BY KAREN BOSSICK
You might want to consider dressing Fido up in a frilly red bonnet if you’re taking him or her onto Wood River Valley and Sawtooth trails this summer.
A Hailey man and his daughter were awakened by the sound of three gunshots during a weekend backpack trip to North Fork Lake, an alpine lake at the headwaters of the North Fork Big Lost River in the Boulder Mountains atop Trail Creek Summit.
Robert Kolb quickly got dressed and stepped outside the tent to find that their family pet, an Alaskan malamute named Suki, had been shot by another camper.
The man who shot the dog told Kolb he thought she was a wolf. He said he fired off a warning shot but the dog continued approaching his tent, which was about 50 feet away from Robert and Piper Kolb’s camp. He said the dog was five feet away when he fired, even though Suki had a collar and tags.
One shot went into the side of Suki’s left eye and through her back while the other took off part of her ear.
Since she was still able to walk, the Kolbs hiked out three miles, rushing her to a veterinarian. Her face is partially paralyzed; her vertebrae dinged.
Kolb said Suki will probably recover and that the shooter paid for the vet bill.
“It just blows me away that somebody could think a dog running to their tent could be a wolf,” he told KTVB.
The Kolbs worry that other pet dogs could be shot given Idaho’s new law providing for year-round wolf hunting.
More than 50 wildlife conservation groups have asked the U.S. Fish and Wildlife Service to restore Endangered Species Act protections to wolves in the Northern Rockies following drastic changes to wolf killing laws in Idaho and Montana.
Idaho’s Senate Bill 1211, which takes place July 1, allows the state to hire private contractors to kill up to 90 percent of the state’s wolf population. Hunters and trappers are allowed to kill an unlimited number of wolves and even chase wolves and run them over with ATVs and snowmobiles.

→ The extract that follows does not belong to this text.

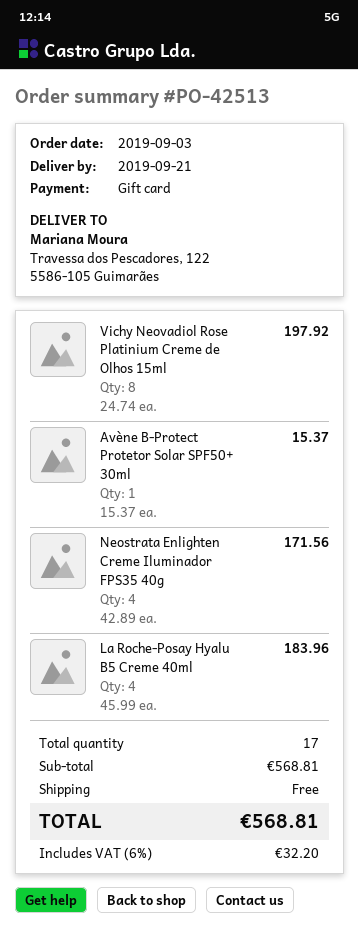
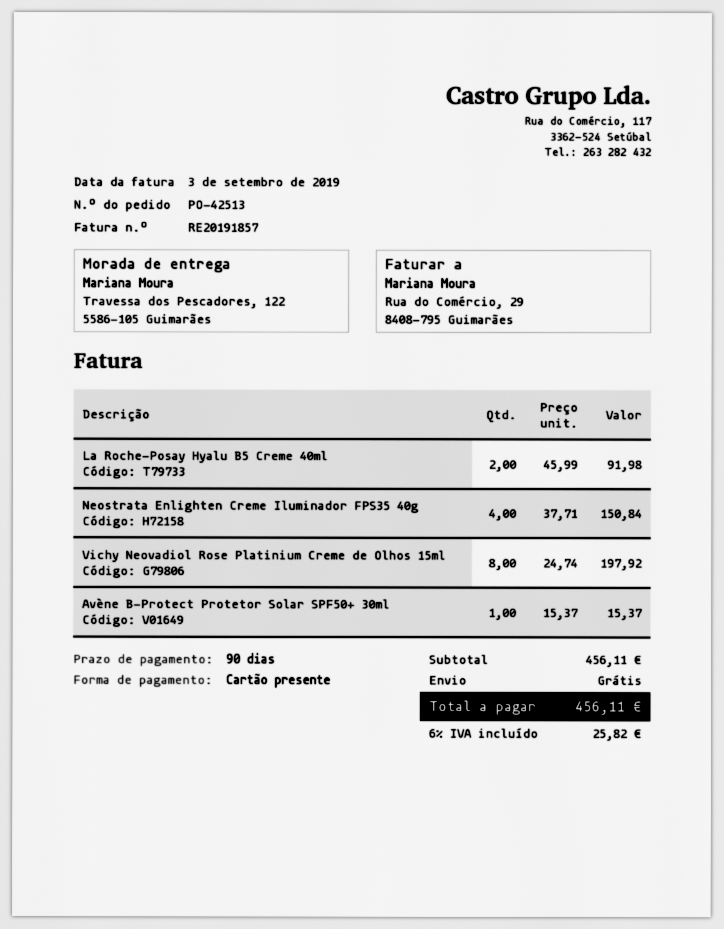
Neostrata Enlighten Creme Iluminador FPS35 40g: 4 x 42.89 = 171.56 -> 4 x 37.71 = 150.84
La Roche-Posay Hyalu B5 Creme 40ml: 4 x 45.99 = 183.96 -> 2 x 45.99 = 91.98
subtotal: 568.81 -> 456.11
tax: 6% = 32.20 -> 6% = 25.82
total: 568.81 -> 456.11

The Montana Fish and Wildlife Commission will decide on June 24 whether to move forward with new rules that would authorize hunters and trappers to kill an unlimited number of wolves through baiting, trapping and night hunts using night-vision scopes and spotlighting.

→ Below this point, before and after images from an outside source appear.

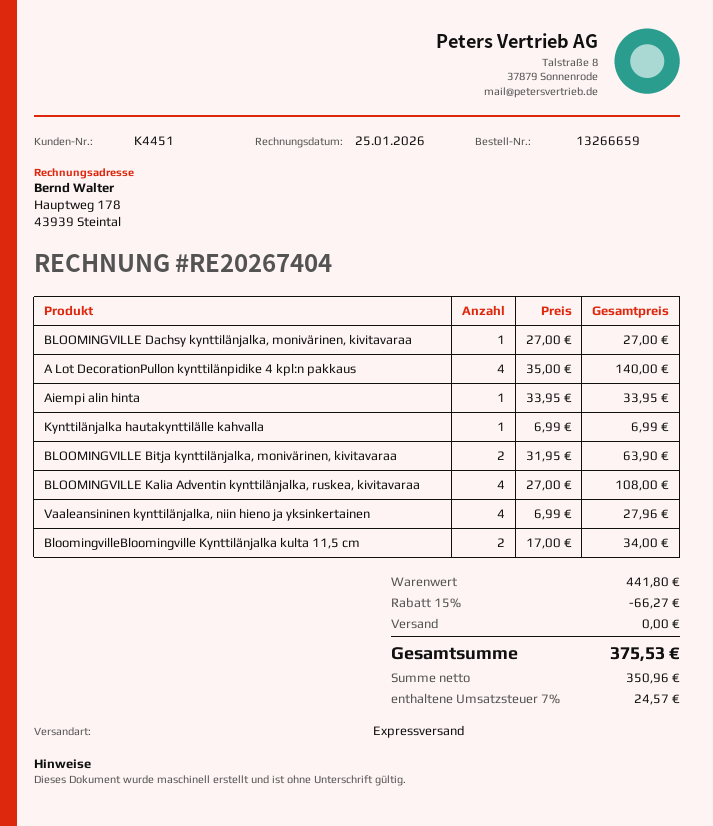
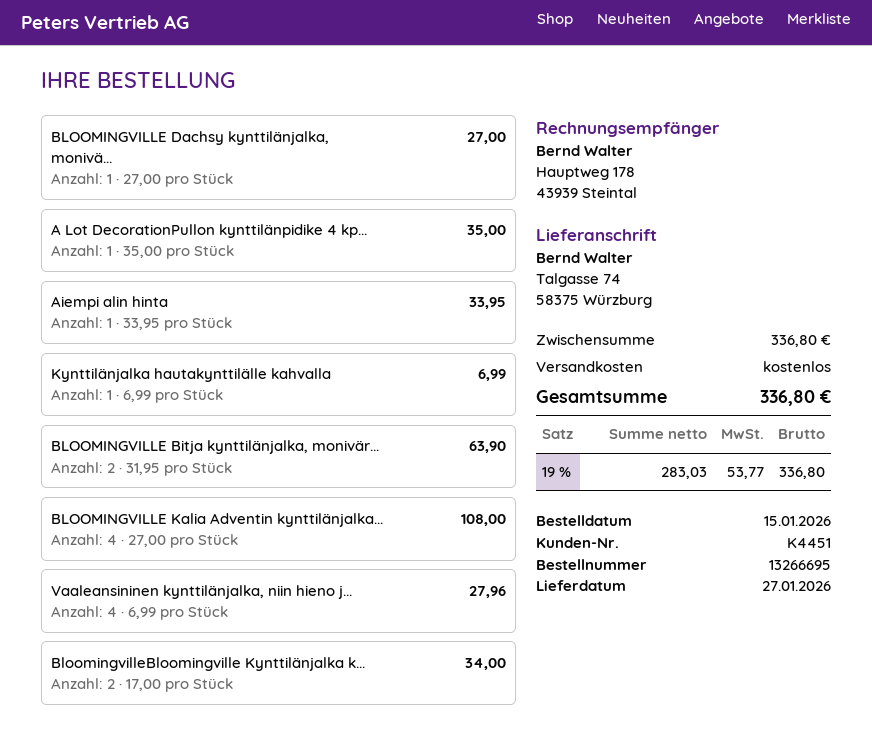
order number: 13266659 -> 13266695
A Lot DecorationPullon kynttilänpidike 4 kpl:n pakkaus: 4 x 35.00 = 140.00 -> 1 x 35.00 = 35.00
subtotal: 441.80 -> 336.80
discount: 15% = 66.27 -> none
net: 350.96 -> 283.03
tax: 7% = 24.57 -> 19% = 53.77
total: 375.53 -> 336.80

Lindsay Larris, wildlife program director at WildEarth Guardians said the bills are not wolf management bills but “wolf extermination bills” hearkening back to the 1800s when no value was placed on wildlife and ecosystems.
“When states embrace such extreme and aggressive policies that threaten the viability of a species, few other options remain than to look to the federal government to reinstate necessary protections until a long-term solution is in place,” said Garrick Dutcher, research and program director at Idaho-based Living with Wolves.
The unsustainable management of gray wolves by the states clearly demonstrates that the states cannot be trusted to protect this iconic species, said Tara Thornton of the Endangered Species Coalition.
“The impending and abhorrent changes to wolf hunting regulations will allow for inhumane methods to kill these animals and threatens the very survival of wolf populations in the region,” added Nicholas Arrivo, managing attorney for wildlife at the Humane Society of the United States.